Riparte a settembre il Piano irriguo nazionale con un ulteriore stanziamento di 500 milioni di euro, in aggiunta ai 300 milioni già in dotazione. E’ una buona notizia sopratutto per il mondo agricolo meridionale che ha bisogno di rendere più moderno e funzionale il sistema irriguo. Lo riferisce Donato Distefano, vice presidente nazionale Anbi (Associazione nazionale delle bonifiche e irrigazioni) oltre che direttore regionale della Cia, sottolineando che è questo l’impegno assunto dal Ministro delle Politiche Agricole Maurizio Martina nel corso dell’Assemblea 2016 dell’Associazione che rappresenta 136 enti.
Al di là degli elogi sulla grande qualità delle produzioni agroalimentari italiane, oltre le battaglie per la difesa delle nostre buone tradizioni agricole, occorre pur sempre ricordare – afferma Distefano – che l’agricoltura ha bisogno di acqua e che questa va controllata, gestita e usata per bene. Non solo perché meglio si usa la risorsa idrica e meglio stanno i campi, ma anche perché del controllo dell’acqua ne beneficia l’intero territorio, città comprese. Per realizzare il Piano, tuttavia, ci vogliono tanti soldi. E per questo negli ultimi tempi tutto si era fermato.
Il Piano dovrà fare ancora molta strada. La stessa Anbi ricorda che questo, deliberato nel 2004, prevede investimenti per settemila milioni di euro; cifra enorme della quale fino ad oggi si sono resi disponibili circa 1.600 milioni. Mentre allo stato attuale esistono notevoli necessità per manutenzioni straordinarie ed adeguamenti degli impianti irrigui esistenti, nonché per nuove opere ora più che mai indispensabili anche in relazione alla sempre più accentuata variabilità climatica. La chiave per capire l’importanza di mettere mano al governo dell’acqua in Italia (per l’agricoltura e non solo), sta proprio negli ultimi due vocaboli usati dai tecnici dell’Anbi: variabilità climatica. Con tutto ciò che ne consegue: grandi siccità ma anche grandi, eccessive e improvvise disponibilità d’acqua. In entrambi i casi, in un territorio mal governato dal punto di vista idrico, tutto questo significa guai anche seri.

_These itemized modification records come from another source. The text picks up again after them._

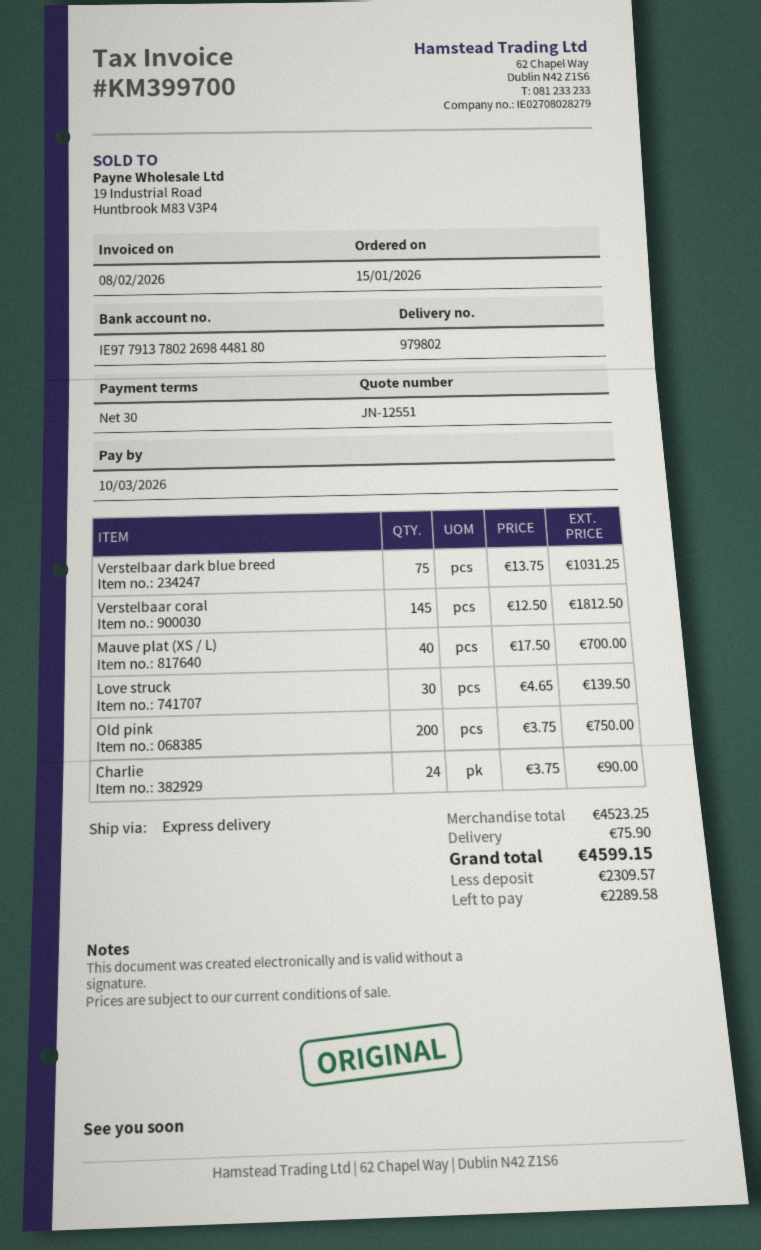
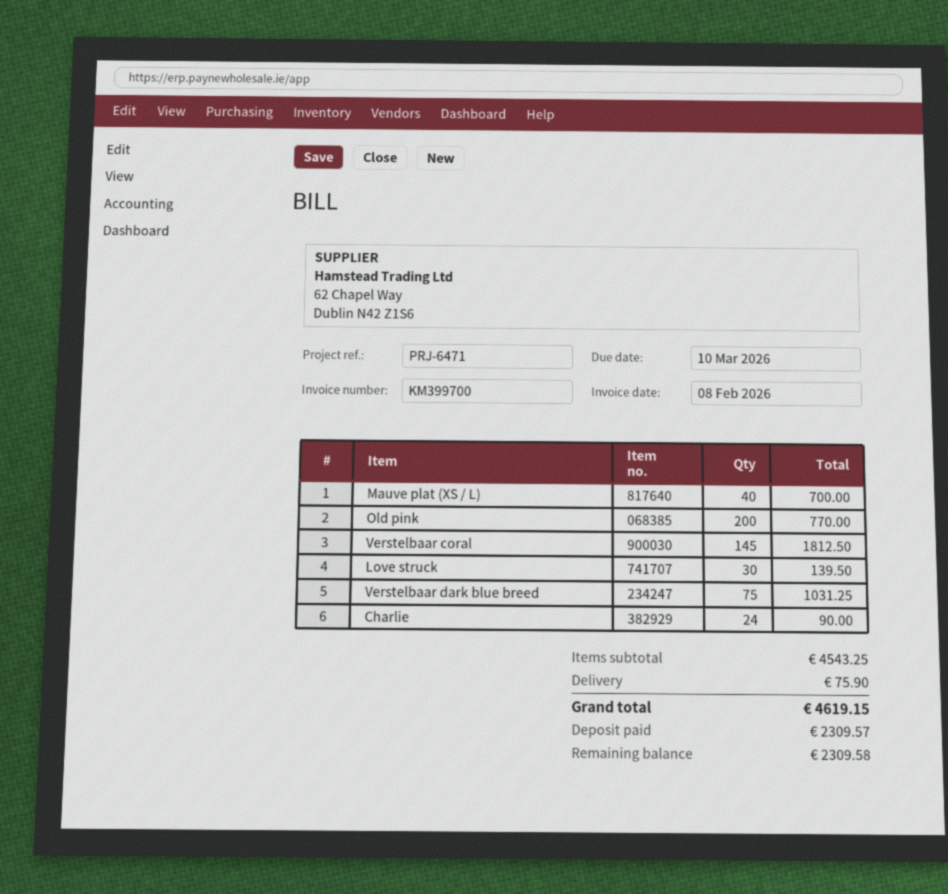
Old pink: 200 for 750.00 -> 200 for 770.00
subtotal: 4523.25 -> 4543.25
total: 4599.15 -> 4619.15
balance: 2289.58 -> 2309.58

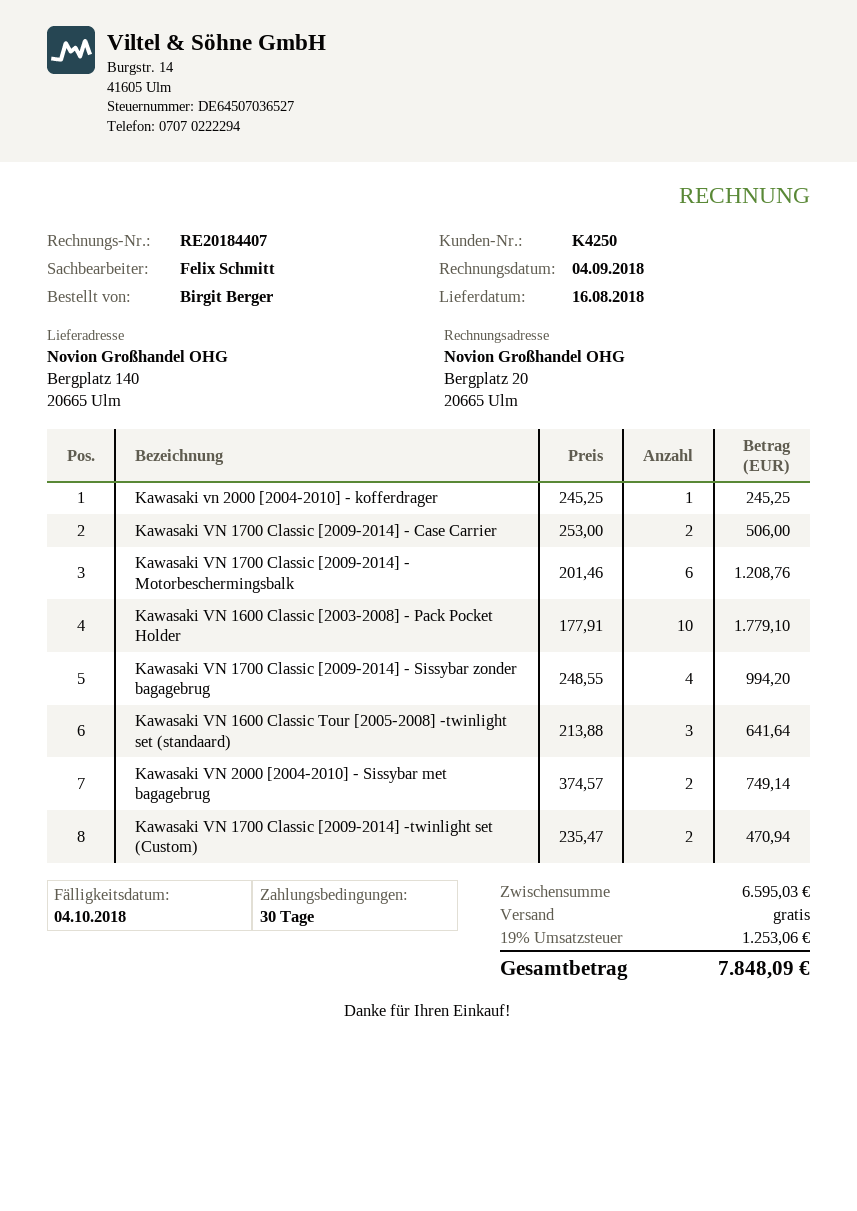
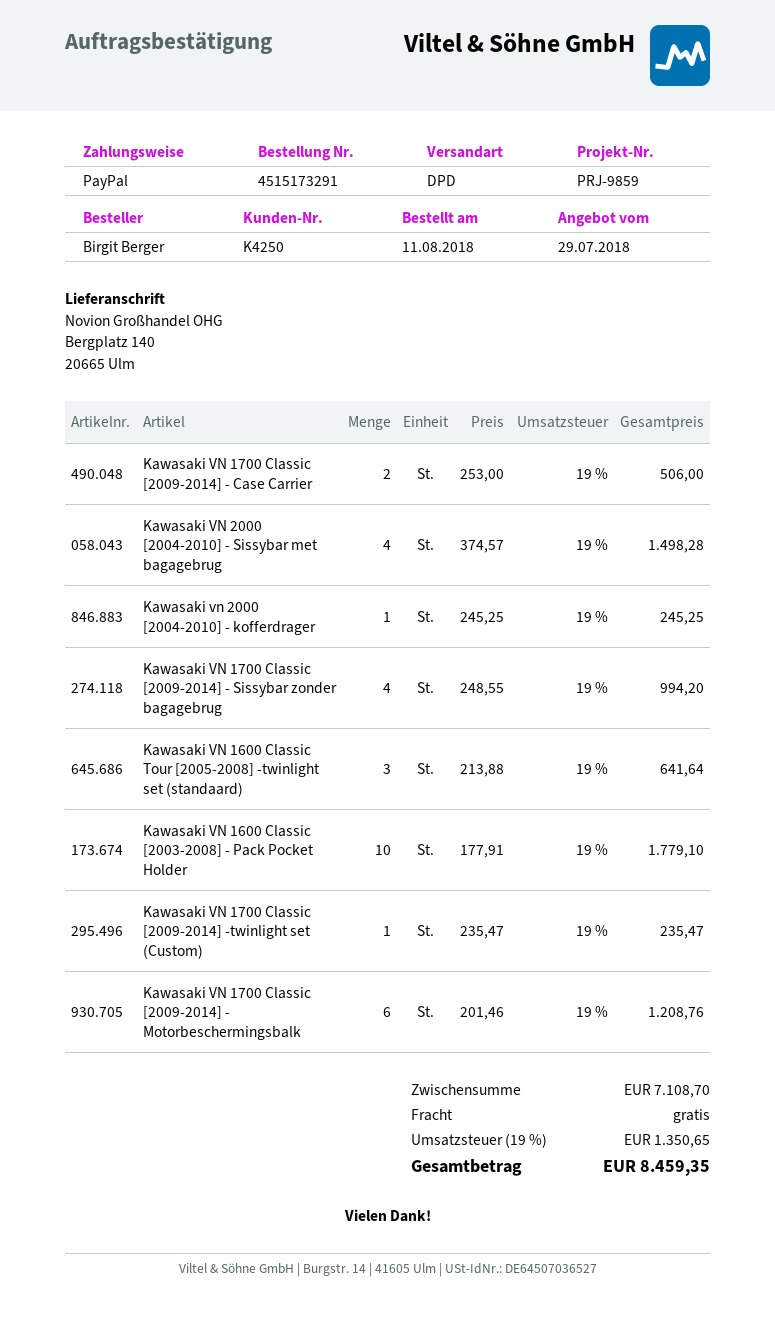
Kawasaki VN 2000 [2004-2010] - Sissybar met bagagebrug: 2 x 374.57 = 749.14 -> 4 x 374.57 = 1498.28
Kawasaki VN 1700 Classic [2009-2014] -twinlight set (Custom): 2 x 235.47 = 470.94 -> 1 x 235.47 = 235.47
subtotal: 6595.03 -> 7108.70
tax: 19% = 1253.06 -> 19% = 1350.65
total: 7848.09 -> 8459.35

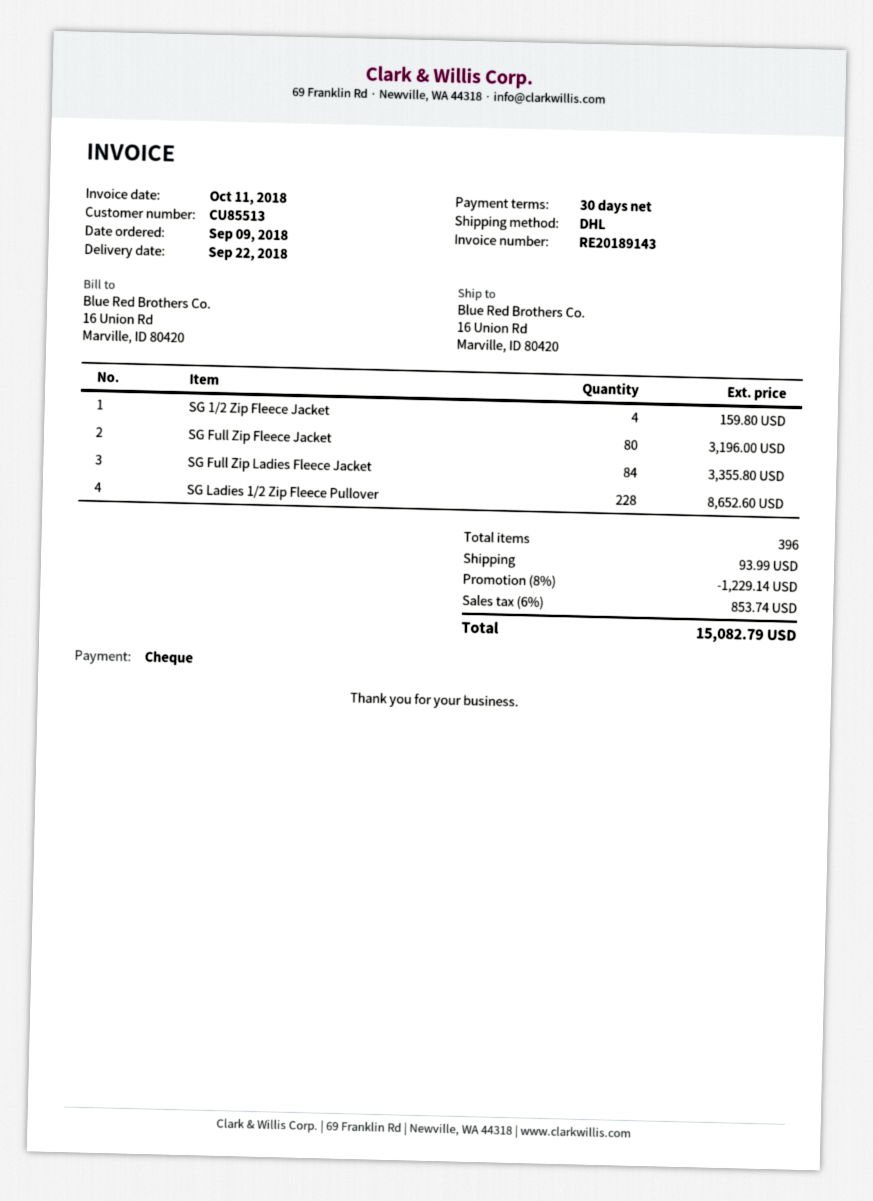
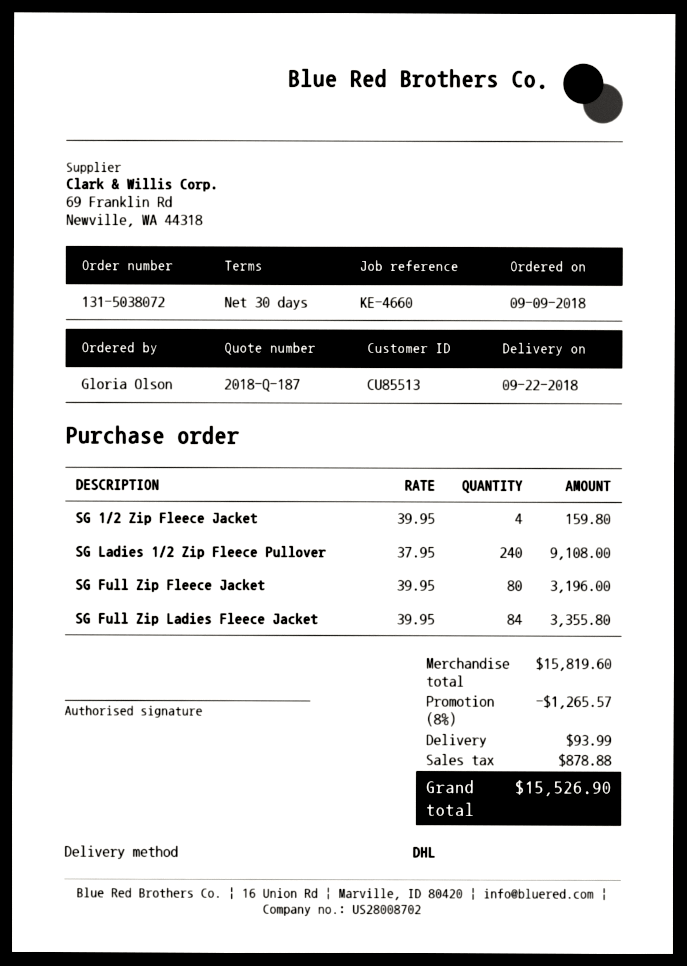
SG Ladies 1/2 Zip Fleece Pullover: 228 for 8652.60 -> 240 for 9108.00
discount: 8% = 1229.14 -> 8% = 1265.57
tax: 853.74 -> 878.88
total: 15082.79 -> 15526.90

Che il Paese – non solo gli agricoltori –, sia favorevole a spendere per questo argomento, pare sia anche confermato dalle indagini. Stando ad Inea (l’Istituto di economia agraria), ogni famiglia italiana sarebbe disposta a spendere mensilmente 7,80 euro per mantenere l’attuale paesaggio dovuto all’irrigazione. Senza contare che l’attuazione di un piano straordinario di manutenzione del territorio creerebbe almeno 50 mila nuovi posti di lavoro, oltre all’aumento a due cifre della produttività agricola e quindi del valore della terra. Allo scopo di evidenziare la stima del valore complessivo dei benefici che derivano da un’attività agricola irrigua, i dati di un’indagine Anbi: supponendo che ogni nucleo familiare sia titolare di una bolletta dell’acqua, avremmo 24,6 milioni di famiglie che ricevono benefici da un paesaggio tipico da agricoltura irrigua; è stato stimato il valore dei benefici, che ammonta complessivamente a 191,88 milioni al mese (114,64 milioni al mese per quanto attiene alla presenza di un paesaggio della cultura contadina; 38,87 milioni al mese riguardo alla presenza di un paesaggio che non è irrigato solo in quanto si trova in situazione di siccità; il riempimento delle falde acquifere invece procura benefici alla collettività stimabili in 33,46 milioni al mese).
Tali risultati supportano, con quantificazioni monetarie, quanto sostiene l’Anbi: l’agricoltura irrigua genera maggiore reddito a favore delle aziende agricole e contribuisce alla ricchezza totale prodotta; esercita, inoltre, un ruolo significativo nel mantenimento dell’occupazione e, di conseguenza, nel contenimento del fenomeno dell’esodo rurale; attribuisce un rilevante ruolo sociale all’uso della risorsa idrica.